For having (more or less) committed the perfect crime, he sure as hell signed himself up for a lot of shit by coming clean.

Years and years ago we had a thread about this because a poster was upset that his friend’s wife couldn’t get over the affair he’d had, and was still upset/not interested in sex. The poster felt very strongly that at some point the wife’s failure to forgive was as big or a bigger betrayal than the original cheating. But the time span, to me at least, seemed really short: the affair had been a couple years ago, yes, but it had only been 8 months since the wife found out about it. At the time, the decision to confess really struck me as a way to transfer pain: “I am going to confess, use the intense emotions of the conversation to pressure you to claim you forgive me long before you’ve really processed this, and then when you don’t move on like nothing has happened, make you the bad guy for having inappropriate emotions”. So yeah, that kind of confessing is shittier than just keeping your mouth shut. However, I don’t think the problem there is the confessing. I think it’s being a shitty person.

The biggest assumption here is that “I won’t do it again” would be good enough for the cheated spouse. For most it wouldn’t be.

Psst…

between the legs…

Poll, not pole.

Ok, well in my situation, the affair went on over the course of a year. I don’t think he will ever tell her and given that he is a master liar, I doubt she’ll ever find out.

Should I tell her? Part of me feels that she has the right to know. Then again, I’m not a big fan of boiling bunnies, so I don’t want to be crazy either.

Well my ex confessed and a lot of good came from it, packed my bags and left. Life is a lot better now.

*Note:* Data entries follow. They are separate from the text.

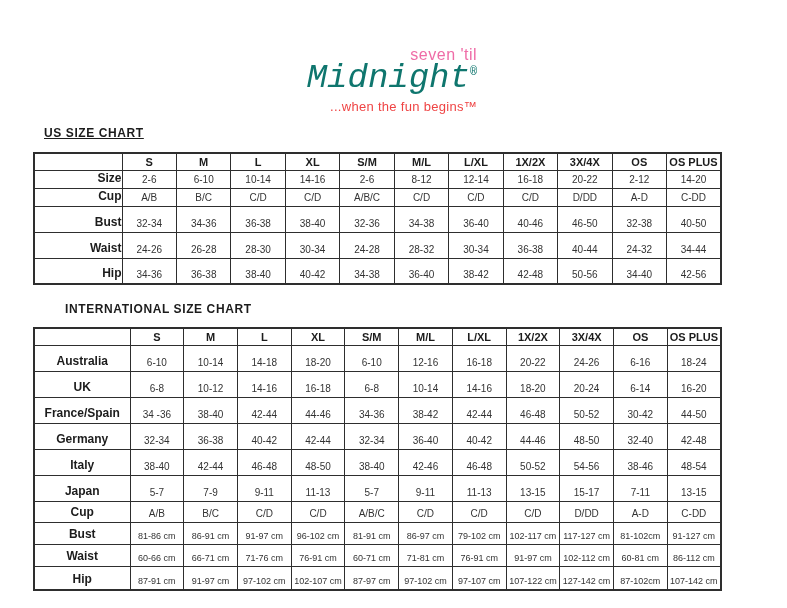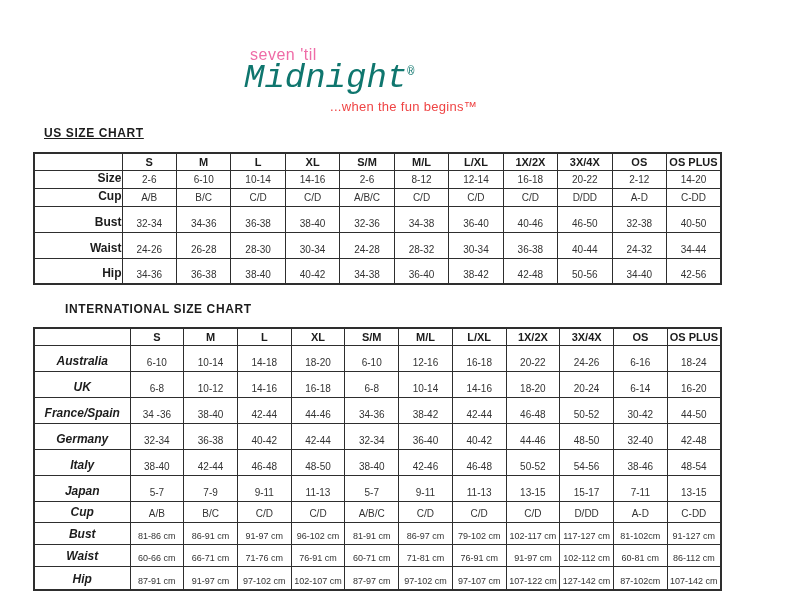--- a/index.html
+++ b/index.html
@@ -8,7 +8,7 @@
     font-family:"Liberation Sans",sans-serif;color:#2a2a2a;
   }
   
-  .logo{position:absolute;left:244px;top:46px;}
+  .logo{position:absolute;left:244px;top:46px;text-align:right;}
   .logo-line1{color:#ef6ca7;font-size:16px;letter-spacing:.5px;margin-left:6px;}
   .logo-line2{
     font-family:Liberation Mono, monospace;font-style:italic;color:#0f766e;

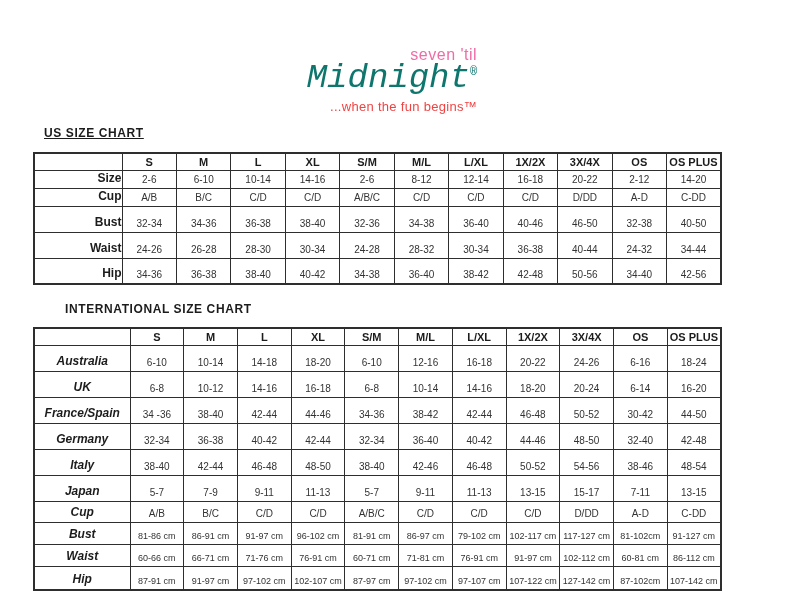--- a/index.html
+++ b/index.html
@@ -44,7 +44,7 @@
   .us-table tbody tr:nth-child(2){height:16px;}
   .intl-table{top:327px;}
   .intl-table col.labelcol{width:96px;}
-  .intl-table th.rowlabel{text-align:center;font-style:italic;}
+  .intl-table th.rowlabel{text-align:center;}
   .intl-table thead tr{height:17px;}
   .intl-table tbody tr{height:26px;}
   .intl-table tbody tr:nth-child(7){height:21px;}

You want him that much? You hate him that much? I’m confused. I’d root for you doing what will make you happy long term. Have you figured out what that is yet?

No. Unfortunately.

Digital C & Amateur Barbarian…
You’ve quite hit the nail on the head here. You have expressed my thoughts exactly, and in the most honest & concise way. My 12-yr relationship ended with him going off with a woman 18 yrs his junior. Afterwards, he was a polar opposite of the “man” I thought I knew. I was dumb-founded to think I didn’t know his personality at all. That part was more painful than the breakup.

I make them from *far *too much experience. The “it’s dishonest not to tell your SO everything” posters seem to be posting from idealism. (Any and all are free to correct the impression, if it’s wrong.)

Choose… wisely.

It is dishonest not to tell your spouse something about the very nature of who you are. That doesn’t mean “everything”, but something that would so clearly affect their decision to have a relationship with you or not is something they deserve to know.

I never told my spouse but I think he knew and chose to turn a blind eye. As you may know, he’s still around, 6 years later, and has never once made mention of it. He had an EA first, FWIW, which I found out about and confronted her, and told him to knock it off.

Speaking from experience, I would much rather know if it happened again than not and I do feel that hiding or selectively “forgetting” any part of it would be dishonest.

I applaud your idealism. Let us know how it works out for you.

In my comments, I’ve specifically ruled out “again.” If you’re a serial adulterer, all bets are off.

I’m talking about the more common case of a single instance of infidelity - one person, one time or a short stretch of time, not years of hiding a second relationship or multiple instances. In such a case, either the fling or the marriage needs to be over. If it’s the fling, and your spouse does not know or suspect, your self-commitment to not repeat the mistake is of more value than any “honesty” or “coming clean” or “sharing the guilt because it will make you feel better.”

I’ve said all I have to say on the topic.

It amounts to the same thing. I can change the words I used without changing the meaning: “Speaking from experience, I am happy that I found out about it happening and I feel that hiding it and selectively forgetting things was dishonest.”

Personally, I’d much rather my SO come to me and say “I royally fucked up and had a fling over the weekend” then to find out years later that he had had one and hidden it.

We all make mistakes of various sizes, and I can forgive. We don’t all hide and lie about them.